Ein als Google Meet-Update getarnter Phishing-Angriff kann Windows-Nutzern zum Verhängnis werden. Ohne offensichtliche Warnsignale wird das Gerät in ein von Angreifern kontrolliertes Managementsystem eingebunden. Ein einziger Klick auf die gefälschte Update-Aufforderung genügt.

Wie der Angriff funktioniert

Die Phishing-Seite imitiert Google Meet täuschend echt. Der Klick auf „Jetzt aktualisieren“ oder „Weitere Informationen“ führt jedoch nicht zu Google, sondern löst eine Windows-Funktion aus, die für die Geräteanmeldung vorgesehen ist.

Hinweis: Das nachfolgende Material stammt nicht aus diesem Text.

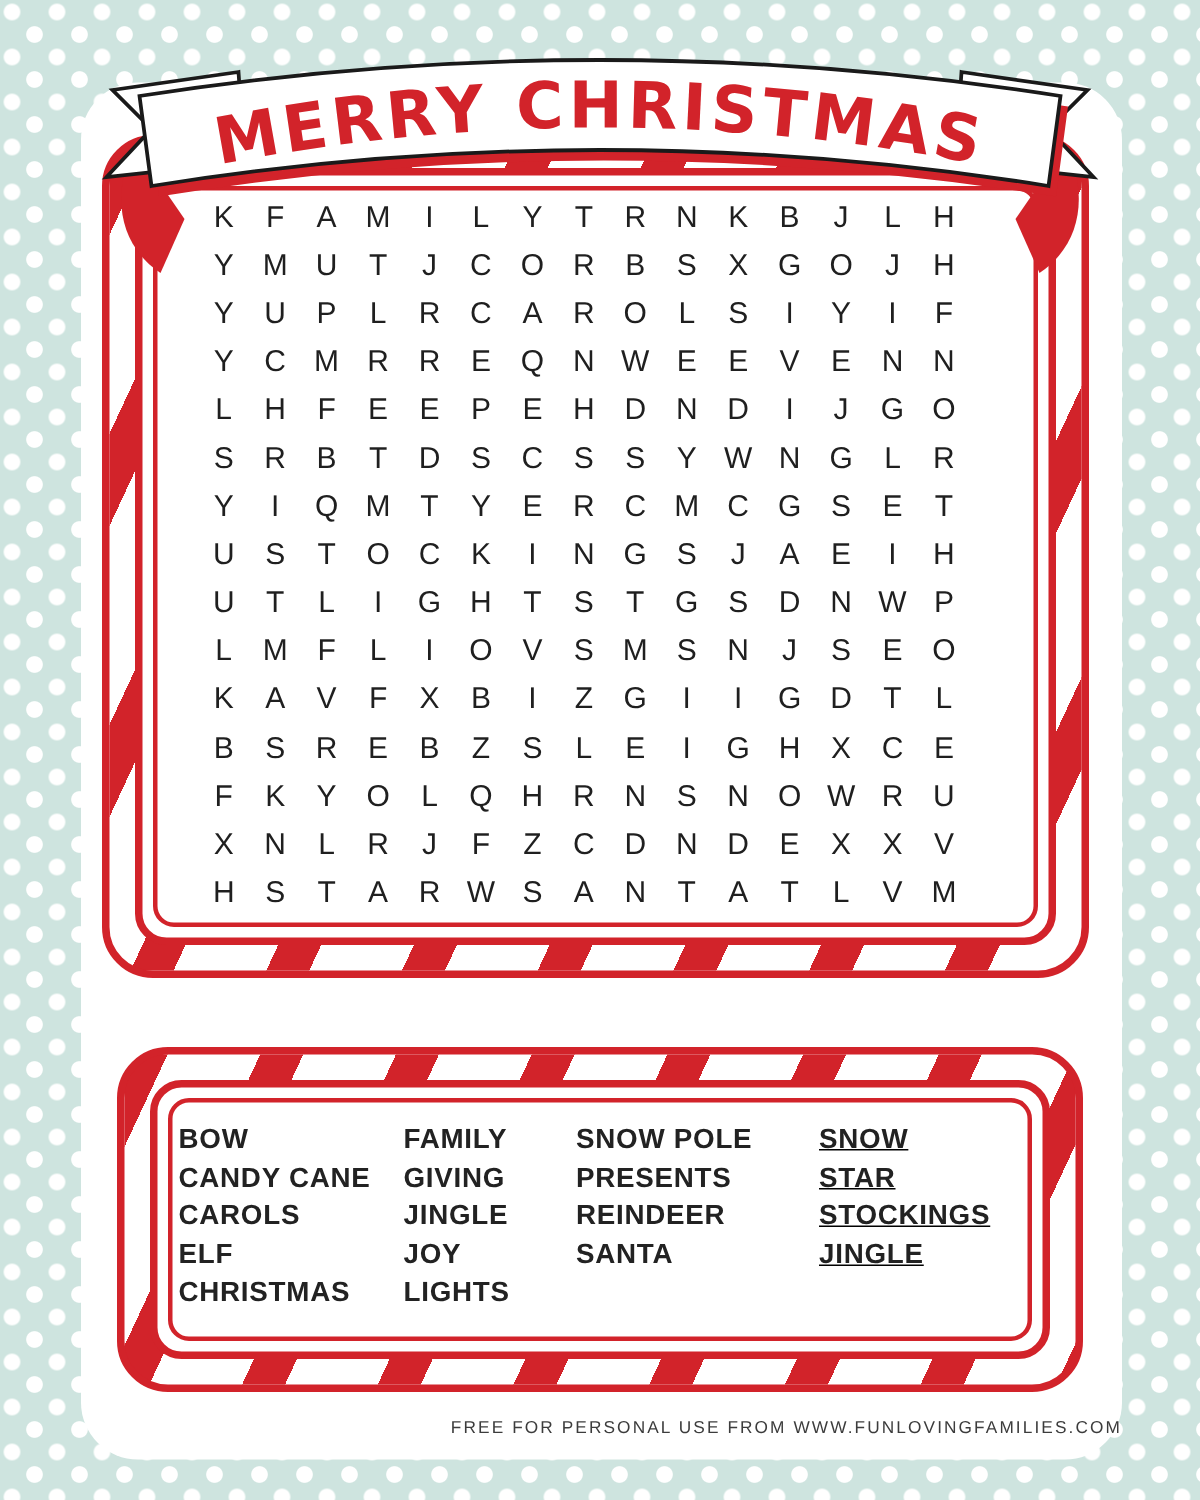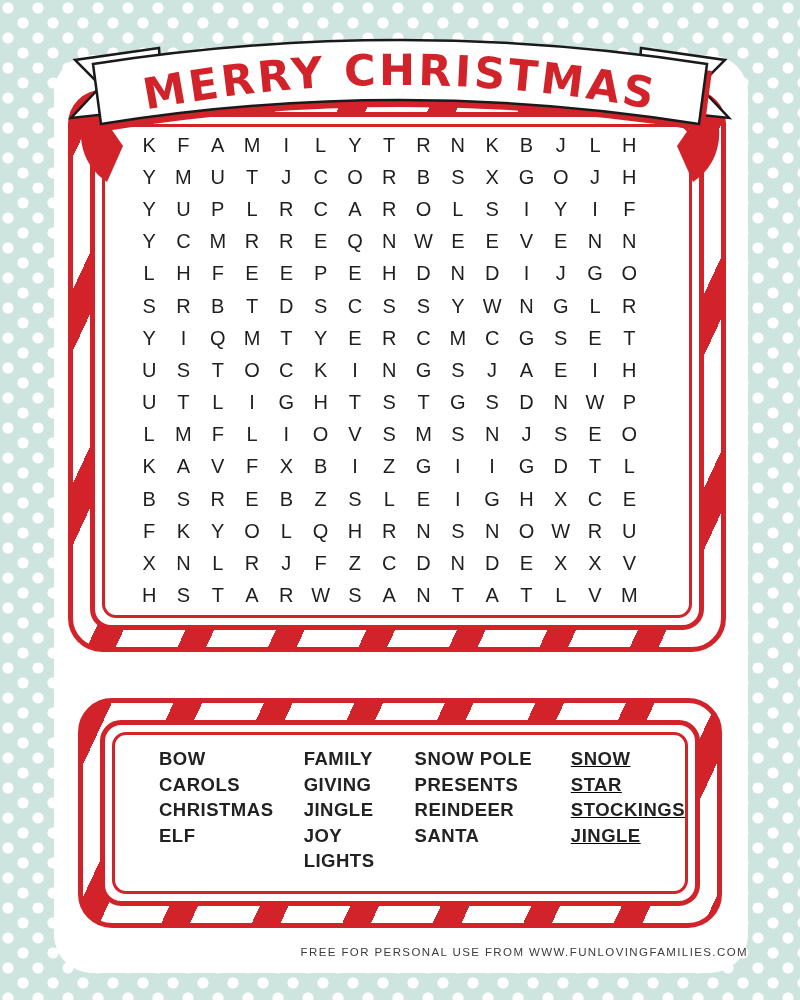"BOW" .word-columns { margin-left: 40px -> none }
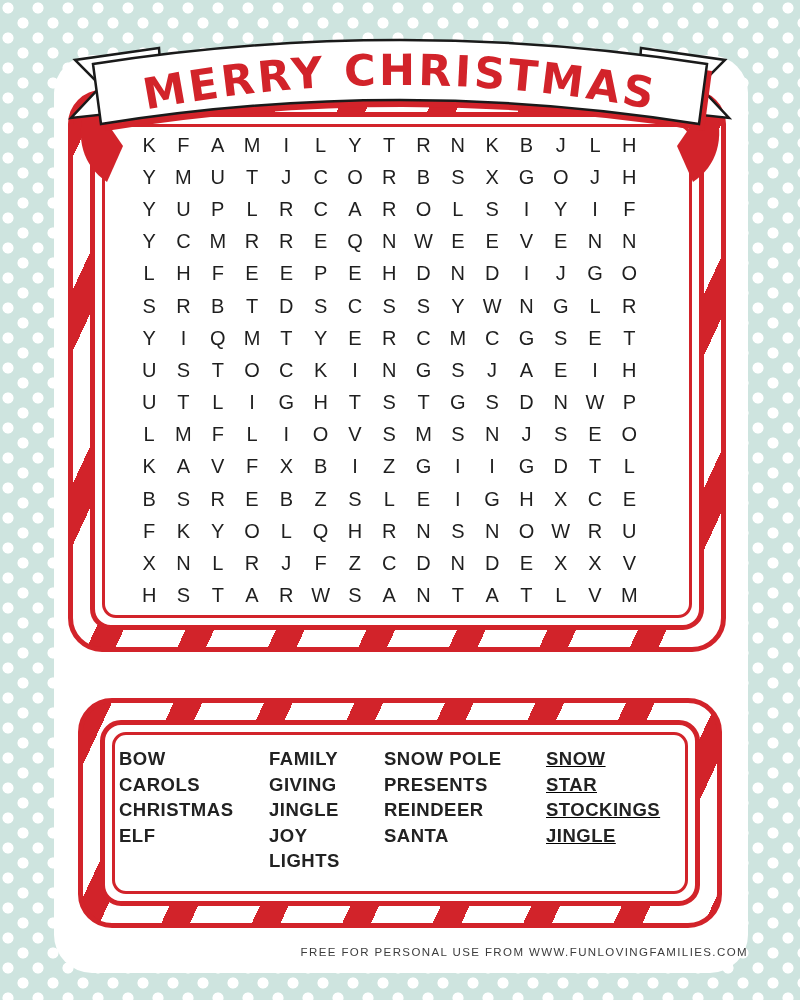"CANDY CANE" div.word-item { html: none -> <div>CANDY CANE</div> }
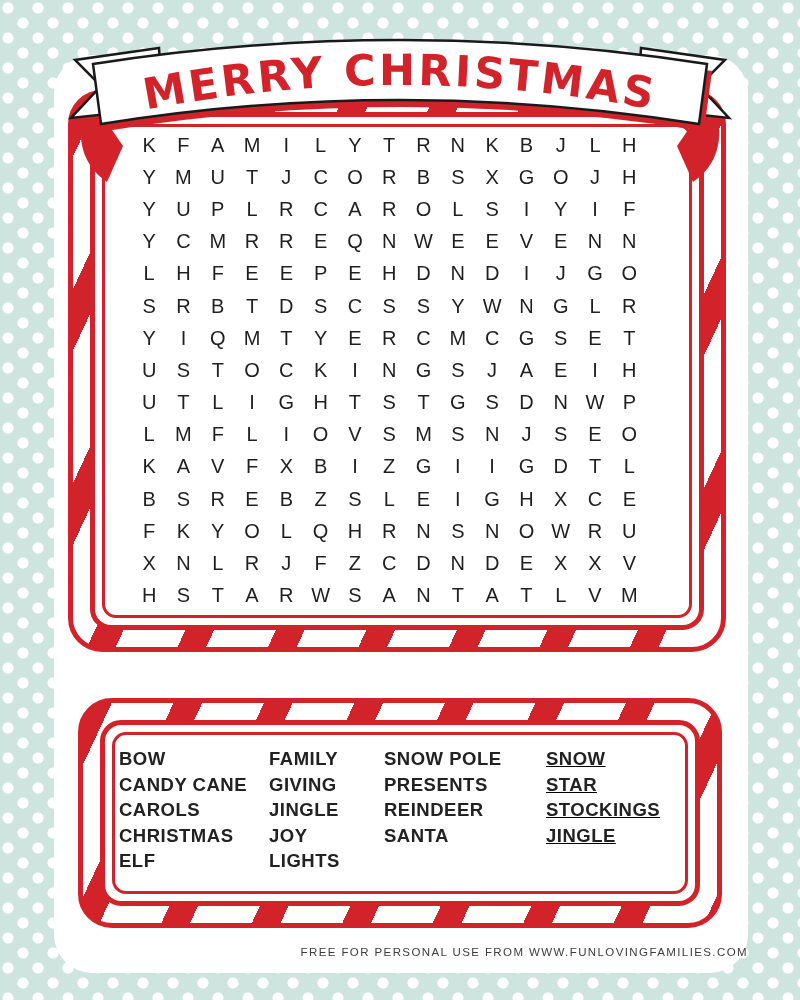"CHRISTMAS" div.word-item { order: before "ELF" -> after "ELF" }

Der Angreifer hat diese Funktion auf seinen eigenen Server umgeleitet.

Gefahren der Geräteanmeldung

Nach dem Klick öffnet Windows das Dialogfeld zur Einrichtung eines Arbeits- oder Schulkontos. Die Daten sind bereits vorausgefüllt und verweisen auf die Infrastruktur des Angreifers. Einmal registriert, kann der Angreifer das Gerät vollständig kontrollieren, ohne dass der Nutzer es bemerkt.

Warum herkömmliche Sicherheitsmaßnahmen versagen

Da der Angriff auf legitimen Windows-Funktionen basiert, umgehen die Angreifer viele Sicherheitsmechanismen. Es gibt keine Malware, die erkannt werden könnte, und die genutzte Infrastruktur basiert auf einer seriösen SaaS-Plattform.

Was tun bei Verdacht auf Kompromittierung?

Nutzer sollten überprüfen, ob ihr Gerät ungewollt registriert wurde. Dies kann in den Windows-Einstellungen unter „Zugriff auf Arbeit oder Schule“ geschehen. Unbekannte Einträge sollten sofort getrennt werden. IT-Administratoren sollten Richtlinien zur Verhinderung nicht genehmigter MDM-Registrierungen erwägen.

Fazit

Der Missbrauch legitimer Betriebssystemfunktionen stellt eine wachsende Bedrohung dar. Nutzer sollten wachsam bleiben und ihre Geräte regelmäßig auf unautorisierte Änderungen überprüfen.